Repeat the records below exactly.

= = = = =

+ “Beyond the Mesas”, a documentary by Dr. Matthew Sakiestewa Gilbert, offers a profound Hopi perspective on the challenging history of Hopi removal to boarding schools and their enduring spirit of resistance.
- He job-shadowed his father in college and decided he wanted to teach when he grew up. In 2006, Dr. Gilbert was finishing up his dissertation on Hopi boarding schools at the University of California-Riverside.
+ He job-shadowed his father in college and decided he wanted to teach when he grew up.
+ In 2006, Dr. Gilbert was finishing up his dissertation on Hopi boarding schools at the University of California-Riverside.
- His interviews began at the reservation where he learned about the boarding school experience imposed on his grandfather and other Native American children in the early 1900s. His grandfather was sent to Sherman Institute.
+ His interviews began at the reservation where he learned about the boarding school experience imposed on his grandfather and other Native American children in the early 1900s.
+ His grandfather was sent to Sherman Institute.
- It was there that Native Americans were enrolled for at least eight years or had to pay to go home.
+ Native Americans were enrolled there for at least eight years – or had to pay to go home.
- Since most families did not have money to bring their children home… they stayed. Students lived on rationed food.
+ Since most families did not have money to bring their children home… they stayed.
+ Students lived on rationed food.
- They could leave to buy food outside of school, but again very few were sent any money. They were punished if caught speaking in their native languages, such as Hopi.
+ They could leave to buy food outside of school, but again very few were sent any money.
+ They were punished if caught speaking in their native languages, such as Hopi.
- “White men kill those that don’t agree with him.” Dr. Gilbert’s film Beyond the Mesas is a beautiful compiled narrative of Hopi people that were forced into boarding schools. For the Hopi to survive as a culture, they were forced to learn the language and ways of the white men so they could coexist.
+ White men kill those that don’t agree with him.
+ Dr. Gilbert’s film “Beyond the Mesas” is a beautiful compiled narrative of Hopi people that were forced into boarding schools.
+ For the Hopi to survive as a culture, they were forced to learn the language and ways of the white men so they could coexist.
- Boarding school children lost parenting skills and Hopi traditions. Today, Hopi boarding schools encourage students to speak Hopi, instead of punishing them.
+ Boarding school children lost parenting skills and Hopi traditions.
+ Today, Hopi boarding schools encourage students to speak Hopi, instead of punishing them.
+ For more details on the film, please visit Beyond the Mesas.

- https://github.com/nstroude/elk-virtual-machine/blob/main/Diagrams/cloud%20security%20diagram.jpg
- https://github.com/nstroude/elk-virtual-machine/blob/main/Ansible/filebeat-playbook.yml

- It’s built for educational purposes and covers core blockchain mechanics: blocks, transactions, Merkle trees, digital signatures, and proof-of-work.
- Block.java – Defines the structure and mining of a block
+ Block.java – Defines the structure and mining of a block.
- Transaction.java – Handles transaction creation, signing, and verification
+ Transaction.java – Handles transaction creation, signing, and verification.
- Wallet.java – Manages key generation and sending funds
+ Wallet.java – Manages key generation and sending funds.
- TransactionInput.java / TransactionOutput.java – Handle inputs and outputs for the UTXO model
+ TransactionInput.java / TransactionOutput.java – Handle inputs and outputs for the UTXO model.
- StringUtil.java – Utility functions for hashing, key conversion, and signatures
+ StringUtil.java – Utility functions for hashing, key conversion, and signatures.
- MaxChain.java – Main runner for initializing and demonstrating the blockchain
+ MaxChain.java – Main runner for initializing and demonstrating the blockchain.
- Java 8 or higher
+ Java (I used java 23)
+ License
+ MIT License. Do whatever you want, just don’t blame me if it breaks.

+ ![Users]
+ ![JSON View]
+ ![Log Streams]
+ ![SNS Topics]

= = = = =

**Exercise response:**
+ “Beyond the Mesas”, a documentary by Dr. Matthew Sakiestewa Gilbert, offers a profound Hopi perspective on the challenging history of Hopi removal to boarding schools and their enduring spirit of resistance.
- He job-shadowed his father in college and decided he wanted to teach when he grew up. In 2006, Dr. Gilbert was finishing up his dissertation on Hopi boarding schools at the University of California-Riverside.
+ He job-shadowed his father in college and decided he wanted to teach when he grew up.
+ In 2006, Dr. Gilbert was finishing up his dissertation on Hopi boarding schools at the University of California-Riverside.
- His interviews began at the reservation where he learned about the boarding school experience imposed on his grandfather and other Native American children in the early 1900s. His grandfather was sent to Sherman Institute.
+ His interviews began at the reservation where he learned about the boarding school experience imposed on his grandfather and other Native American children in the early 1900s.
+ His grandfather was sent to Sherman Institute.
- It was there that Native Americans were enrolled for at least eight years or had to pay to go home.
+ Native Americans were enrolled there for at least eight years – or had to pay to go home.
- Since most families did not have money to bring their children home… they stayed. Students lived on rationed food.
+ Since most families did not have money to bring their children home… they stayed.
+ Students lived on rationed food.
- They could leave to buy food outside of school, but again very few were sent any money. They were punished if caught speaking in their native languages, such as Hopi.
+ They could leave to buy food outside of school, but again very few were sent any money.
+ They were punished if caught speaking in their native languages, such as Hopi.
- “White men kill those that don’t agree with him.” Dr. Gilbert’s film Beyond the Mesas is a beautiful compiled narrative of Hopi people that were forced into boarding schools. For the Hopi to survive as a culture, they were forced to learn the language and ways of the white men so they could coexist.
+ White men kill those that don’t agree with him.
+ Dr. Gilbert’s film “Beyond the Mesas” is a beautiful compiled narrative of Hopi people that were forced into boarding schools.
+ For the Hopi to survive as a culture, they were forced to learn the language and ways of the white men so they could coexist.
- Boarding school children lost parenting skills and Hopi traditions. Today, Hopi boarding schools encourage students to speak Hopi, instead of punishing them.
+ Boarding school children lost parenting skills and Hopi traditions.
+ Today, Hopi boarding schools encourage students to speak Hopi, instead of punishing them.
+ For more details on the film, please visit Beyond the Mesas.

- https://github.com/nstroude/elk-virtual-machine/blob/main/Diagrams/cloud%20security%20diagram.jpg
- https://github.com/nstroude/elk-virtual-machine/blob/main/Ansible/filebeat-playbook.yml

- It’s built for educational purposes and covers core blockchain mechanics: blocks, transactions, Merkle trees, digital signatures, and proof-of-work.
- Block.java – Defines the structure and mining of a block
+ Block.java – Defines the structure and mining of a block.
- Transaction.java – Handles transaction creation, signing, and verification
+ Transaction.java – Handles transaction creation, signing, and verification.
- Wallet.java – Manages key generation and sending funds
+ Wallet.java – Manages key generation and sending funds.
- TransactionInput.java / TransactionOutput.java – Handle inputs and outputs for the UTXO model
+ TransactionInput.java / TransactionOutput.java – Handle inputs and outputs for the UTXO model.
- StringUtil.java – Utility functions for hashing, key conversion, and signatures
+ StringUtil.java – Utility functions for hashing, key conversion, and signatures.
- MaxChain.java – Main runner for initializing and demonstrating the blockchain
+ MaxChain.java – Main runner for initializing and demonstrating the blockchain.
- Java 8 or higher
+ Java (I used java 23)
+ License
+ MIT License. Do whatever you want, just don’t blame me if it breaks.

+ ![Users]
+ ![JSON View]
+ ![Log Streams]
+ ![SNS Topics]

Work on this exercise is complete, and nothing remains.